Но что-то есть в нём, что забывали, что-то более значительное, чем радость, и что обозначает глухими ударами своё неискоренимое существование. Это предчувствовалось, это слышится, это ощущается. Этот маятник скоро будет заставлять звучать мечты, станет настоятельно необходимым среди иллюзий, нечувствительным к вредоносным нежным ласкам, и каждый удар проходит насквозь, как гвоздь.
Каким бы ни было величие пения при исполнении angélus[38], высшее слово церковных часов окутывает его своим спокойствием; оно усиливается в днях, в годах, в поколениях.
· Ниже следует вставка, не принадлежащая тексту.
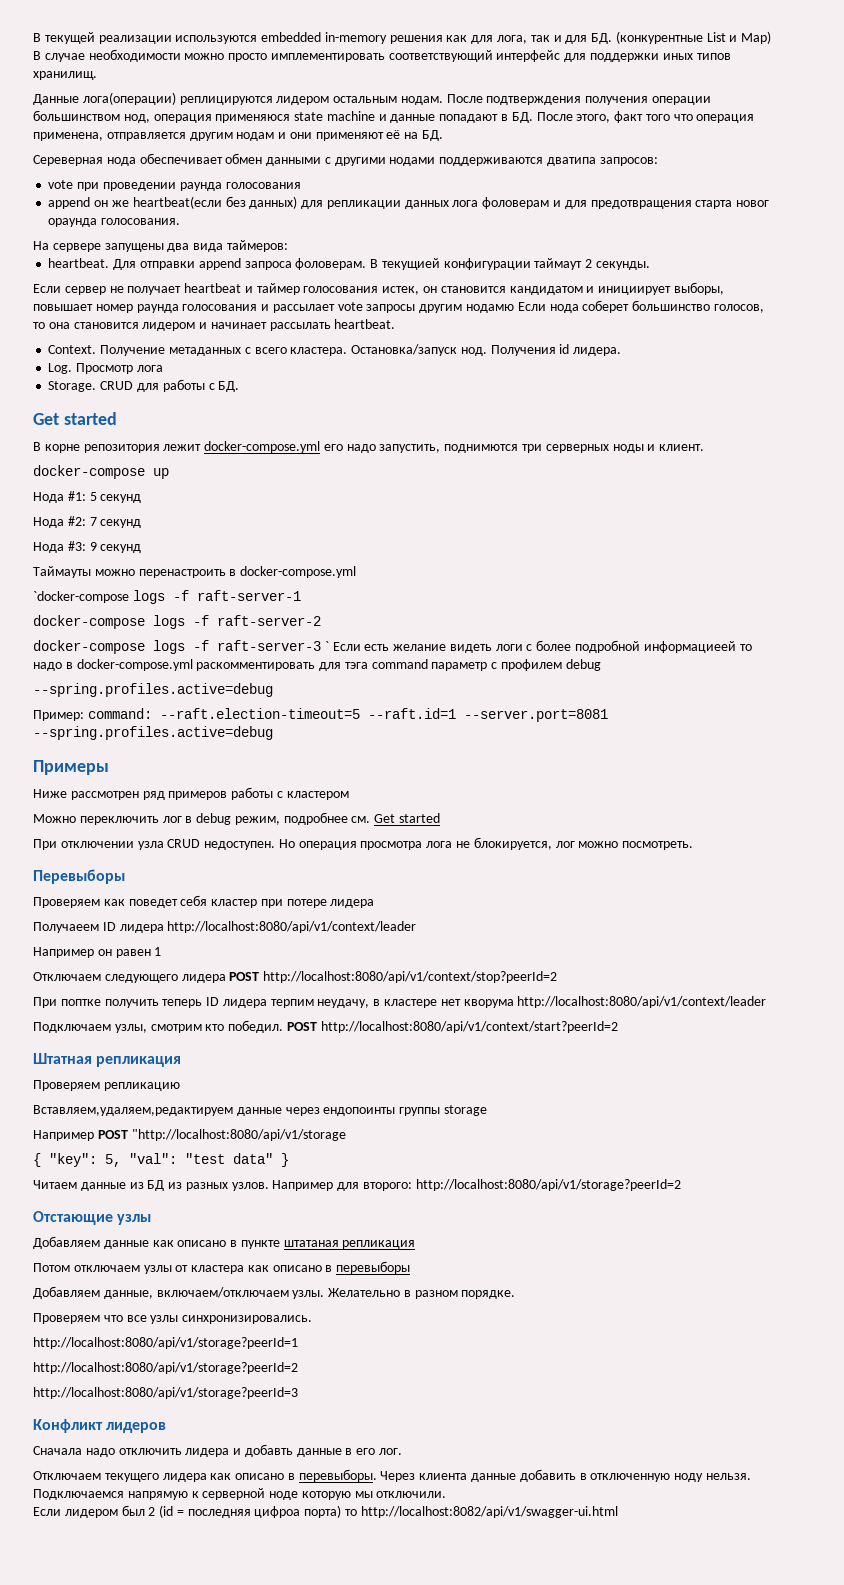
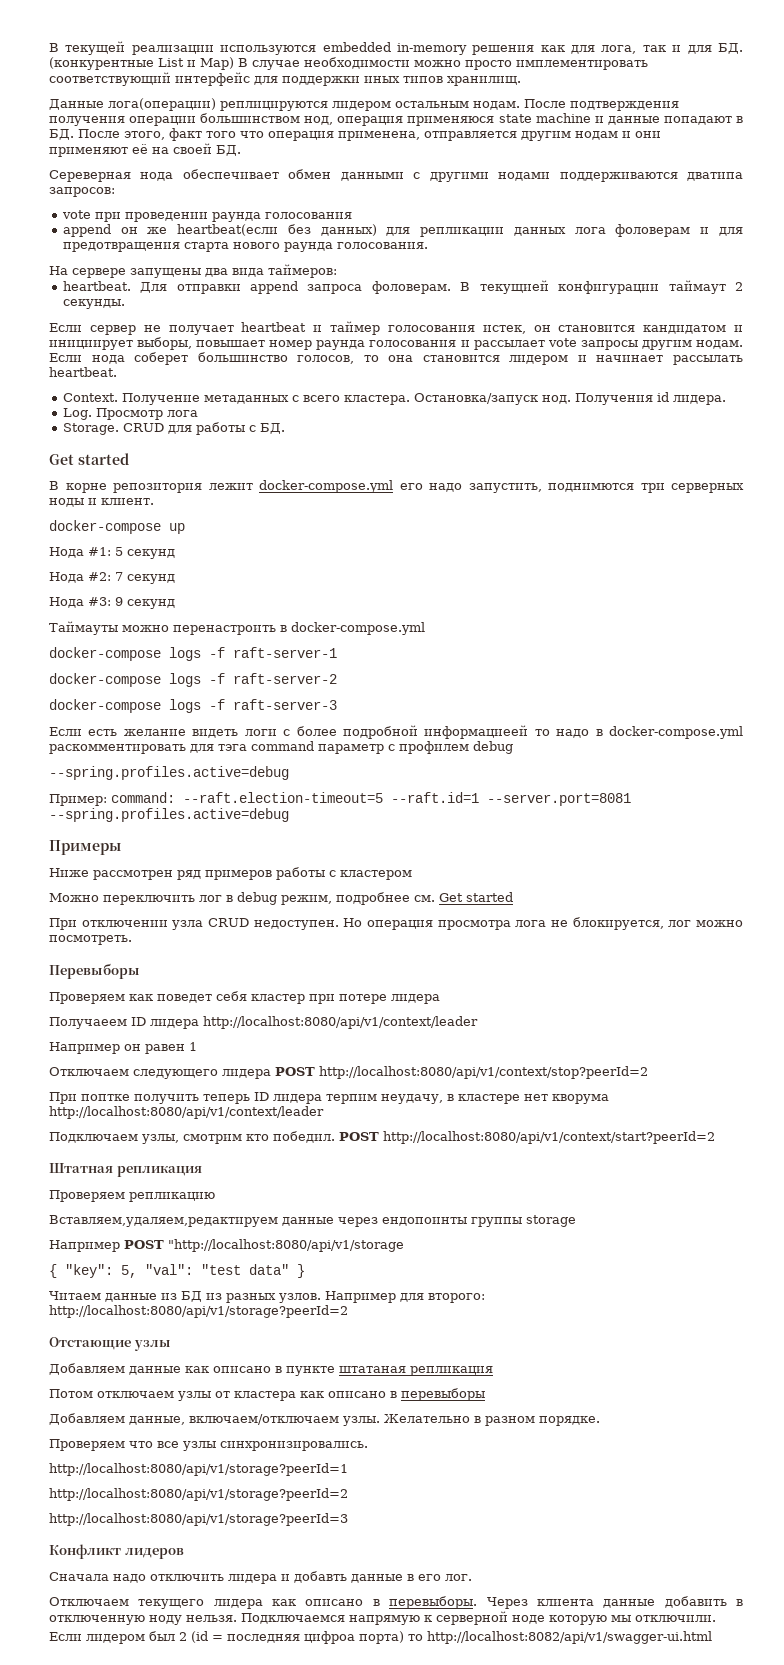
- После подтверждения получения операции большинством нод, операция применяюся state machine и данные попадают в БД. После этого, факт того что операция применена, отправляется другим нодам и они применяют её на БД.
+ После подтверждения получения операции большинством нод, операция применяюся state machine и данные попадают в БД. После этого, факт того что операция применена, отправляется другим нодам и они применяют её на своей БД.
- append он же heartbeat(если без данных) для репликации данных лога фоловерам и для предотвращения старта новог ораунда голосования.
+ append он же heartbeat(если без данных) для репликации данных лога фоловерам и для предотвращения старта нового раунда голосования.
- Если сервер не получает heartbeat и таймер голосования истек, он становится кандидатом и инициирует выборы, повышает номер раунда голосования и рассылает vote запросы другим нодамю Если нода соберет большинство голосов, то она становится лидером и начинает рассылать heartbeat.
+ Если сервер не получает heartbeat и таймер голосования истек, он становится кандидатом и инициирует выборы, повышает номер раунда голосования и рассылает vote запросы другим нодам. Если нода соберет большинство голосов, то она становится лидером и начинает рассылать heartbeat.
- `docker-compose logs -f raft-server-1
+ docker-compose logs -f raft-server-1
- docker-compose logs -f raft-server-3 ` Если есть желание видеть логи с более подробной информациеей то надо в docker-compose.yml раскомментировать для тэга command параметр с профилем debug
+ docker-compose logs -f raft-server-3
+ Если есть желание видеть логи с более подробной информациеей то надо в docker-compose.yml раскомментировать для тэга command параметр с профилем debug

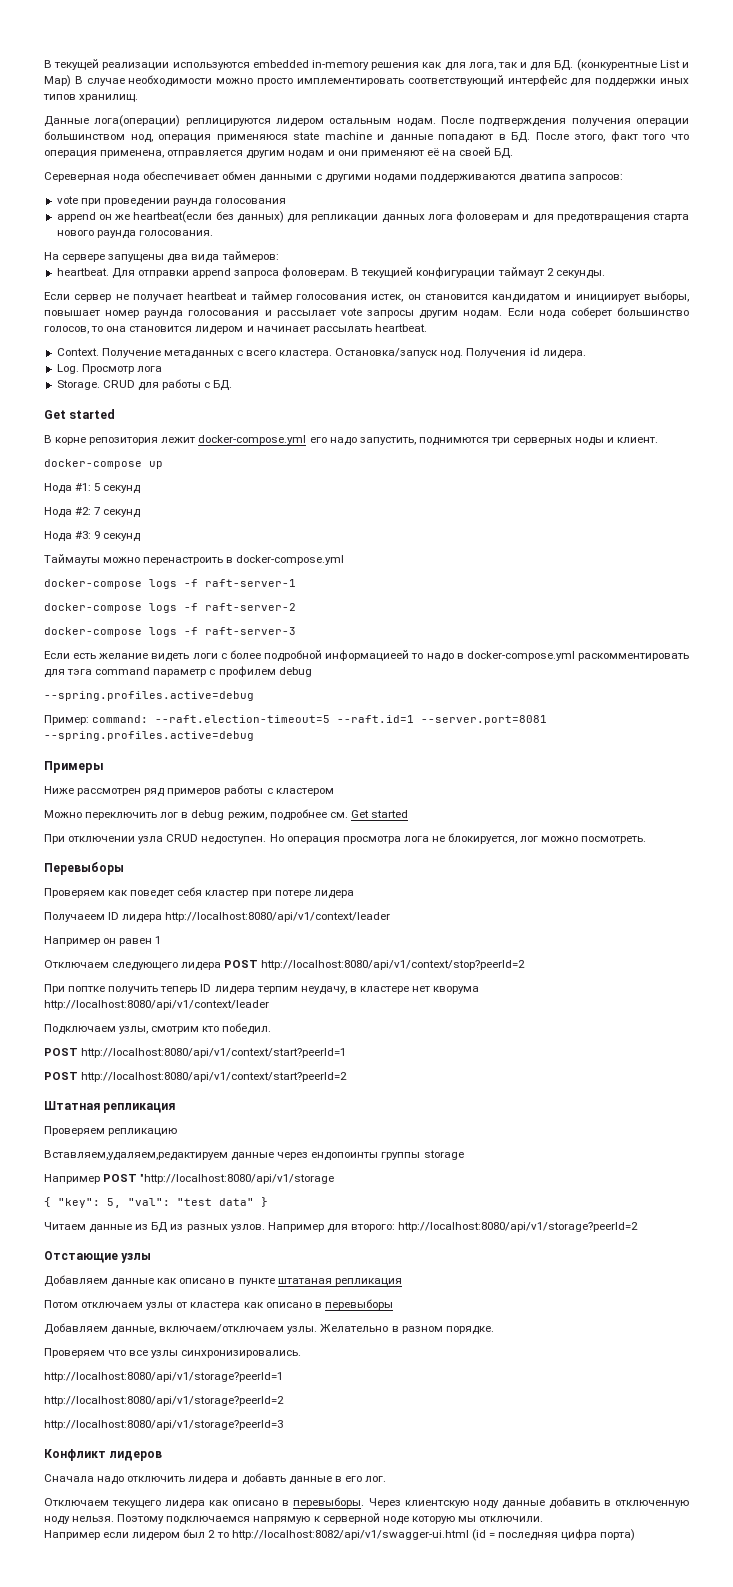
- Подключаем узлы, смотрим кто победил. POST http://localhost:8080/api/v1/context/start?peerId=2
+ Подключаем узлы, смотрим кто победил.
+ POST http://localhost:8080/api/v1/context/start?peerId=1
+ POST http://localhost:8080/api/v1/context/start?peerId=2
- Через клиента данные добавить в отключенную ноду нельзя.
+ Через клиентскую ноду данные добавить в отключенную ноду нельзя.
- Подключаемся напрямую к серверной ноде которую мы отключили.
+ Поэтому подключаемся напрямую к серверной ноде которую мы отключили.
- Если лидером был 2 (id = последняя цифроа порта) то http://localhost:8082/api/v1/swagger-ui.html
+ Например если лидером был 2 то http://localhost:8082/api/v1/swagger-ui.html (id = последняя цифра порта)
Оно господствует над миром как колокольня господствует над деревней. Крик души пылко сопротивляется. Он один: набожное пение не было поддержано небом, как воспевание времени — тенью. Час есть значительный монотонный ритм, каждое звуковое предупреждение которого прерывает неутомимую надежду, восходящую в вечном движении, но не нарушает бессмертный мотив, окончательное адажио, которое ниспадает с часов… И отрывистая мелодия может лишь превратить грусть в красоту.